Prometheus query to count unique label values
count(count by (a) (hello_info))
First you want an aggregator with a result per value of a
, and then you can count them.
The count(count(hello_info) by (a))
is equivalent to the following SQL:
SELECT
time_bucket('5 minutes', timestamp) AS t,
COUNT(DISTINCT a)
FROM hello_info
GROUP BY t
See time_bucket() function description.
E.g. it returns the number of distinct values for a
label per each 5-minute
interval by default - see staleness docs for details about 5-minute interval.

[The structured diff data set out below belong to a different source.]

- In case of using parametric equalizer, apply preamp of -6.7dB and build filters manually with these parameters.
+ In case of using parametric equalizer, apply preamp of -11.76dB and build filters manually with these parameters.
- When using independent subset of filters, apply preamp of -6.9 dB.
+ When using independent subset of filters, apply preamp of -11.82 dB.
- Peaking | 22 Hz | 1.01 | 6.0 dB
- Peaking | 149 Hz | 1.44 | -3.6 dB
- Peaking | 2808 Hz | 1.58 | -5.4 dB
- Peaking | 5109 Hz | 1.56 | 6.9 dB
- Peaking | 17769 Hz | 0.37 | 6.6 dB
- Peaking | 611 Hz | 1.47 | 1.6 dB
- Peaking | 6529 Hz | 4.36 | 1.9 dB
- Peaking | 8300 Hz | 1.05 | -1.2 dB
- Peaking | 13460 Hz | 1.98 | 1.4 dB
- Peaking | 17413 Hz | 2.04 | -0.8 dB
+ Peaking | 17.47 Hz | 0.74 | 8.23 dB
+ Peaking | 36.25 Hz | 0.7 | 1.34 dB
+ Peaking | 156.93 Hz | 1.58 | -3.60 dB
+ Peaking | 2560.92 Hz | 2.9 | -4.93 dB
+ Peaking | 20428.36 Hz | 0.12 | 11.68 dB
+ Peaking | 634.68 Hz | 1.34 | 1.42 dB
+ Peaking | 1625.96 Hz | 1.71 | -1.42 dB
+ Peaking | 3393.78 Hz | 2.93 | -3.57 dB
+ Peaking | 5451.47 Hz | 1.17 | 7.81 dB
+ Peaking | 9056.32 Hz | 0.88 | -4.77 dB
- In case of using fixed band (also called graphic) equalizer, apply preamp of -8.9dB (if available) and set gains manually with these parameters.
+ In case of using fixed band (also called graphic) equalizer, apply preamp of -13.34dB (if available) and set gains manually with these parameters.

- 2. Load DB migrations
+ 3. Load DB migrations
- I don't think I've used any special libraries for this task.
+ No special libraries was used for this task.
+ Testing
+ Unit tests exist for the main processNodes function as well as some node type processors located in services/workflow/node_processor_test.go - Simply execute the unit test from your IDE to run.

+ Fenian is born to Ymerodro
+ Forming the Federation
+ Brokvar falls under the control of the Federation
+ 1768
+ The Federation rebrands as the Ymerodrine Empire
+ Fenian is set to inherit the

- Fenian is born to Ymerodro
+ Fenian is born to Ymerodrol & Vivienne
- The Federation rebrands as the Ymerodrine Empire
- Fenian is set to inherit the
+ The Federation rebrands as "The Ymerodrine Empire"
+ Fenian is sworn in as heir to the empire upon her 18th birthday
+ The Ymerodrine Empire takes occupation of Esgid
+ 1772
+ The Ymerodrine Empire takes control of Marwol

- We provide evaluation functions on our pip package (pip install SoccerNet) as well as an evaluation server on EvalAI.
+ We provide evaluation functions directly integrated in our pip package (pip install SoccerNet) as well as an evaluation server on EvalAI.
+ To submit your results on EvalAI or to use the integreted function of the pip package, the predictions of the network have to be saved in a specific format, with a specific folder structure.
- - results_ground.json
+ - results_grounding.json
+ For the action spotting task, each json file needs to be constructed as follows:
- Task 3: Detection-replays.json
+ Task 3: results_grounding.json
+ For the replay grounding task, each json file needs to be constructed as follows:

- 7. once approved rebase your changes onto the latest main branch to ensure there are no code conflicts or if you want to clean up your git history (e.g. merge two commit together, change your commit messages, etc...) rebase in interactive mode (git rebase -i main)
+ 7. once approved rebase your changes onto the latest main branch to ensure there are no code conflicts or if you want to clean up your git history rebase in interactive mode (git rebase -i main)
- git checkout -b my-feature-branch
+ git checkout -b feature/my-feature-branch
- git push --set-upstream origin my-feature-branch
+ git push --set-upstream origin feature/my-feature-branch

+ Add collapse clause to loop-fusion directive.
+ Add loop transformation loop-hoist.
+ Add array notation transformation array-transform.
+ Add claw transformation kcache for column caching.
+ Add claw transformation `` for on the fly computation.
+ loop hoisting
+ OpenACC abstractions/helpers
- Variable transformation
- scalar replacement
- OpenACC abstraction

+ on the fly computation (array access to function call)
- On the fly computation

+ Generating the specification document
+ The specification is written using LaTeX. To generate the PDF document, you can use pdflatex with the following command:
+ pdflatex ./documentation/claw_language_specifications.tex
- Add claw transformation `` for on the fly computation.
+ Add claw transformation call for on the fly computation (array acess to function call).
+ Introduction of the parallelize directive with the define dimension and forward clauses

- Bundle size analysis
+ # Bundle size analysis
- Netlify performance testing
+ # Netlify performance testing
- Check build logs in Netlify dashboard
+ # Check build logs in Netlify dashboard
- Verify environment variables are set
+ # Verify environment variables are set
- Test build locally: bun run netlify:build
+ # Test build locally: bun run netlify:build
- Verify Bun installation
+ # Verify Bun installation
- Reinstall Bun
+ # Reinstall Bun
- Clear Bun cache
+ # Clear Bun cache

If you need to calculate the number of unique values for a
label over custom interval (for example, over the last day), then the following PromQL query must be used instead:
count(count(last_over_time(hello_info[1d])) by (a))
The custom interval - 1d
in the case above - can be changed to an arbitrary value - see these docs for possible values, which can be used there.
This query uses last_over_time() function for selecting all the time series, which were active during the last day. Time series can stop receiving new samples and become inactive at any time. Such time series aren't captured with simple count(...) by (a)
after 5 minutes of inactivity. New deployments in Kubernetes and horizontal pod autoscaling are the most frequent source of big number of inactive time series (aka high churn rate).
Other example: If you want to count the number of apps deployed in a kubernetes cluster based on different values of a label( ex:app):
count(count(kube_pod_labels{app=~".*"}) by (app))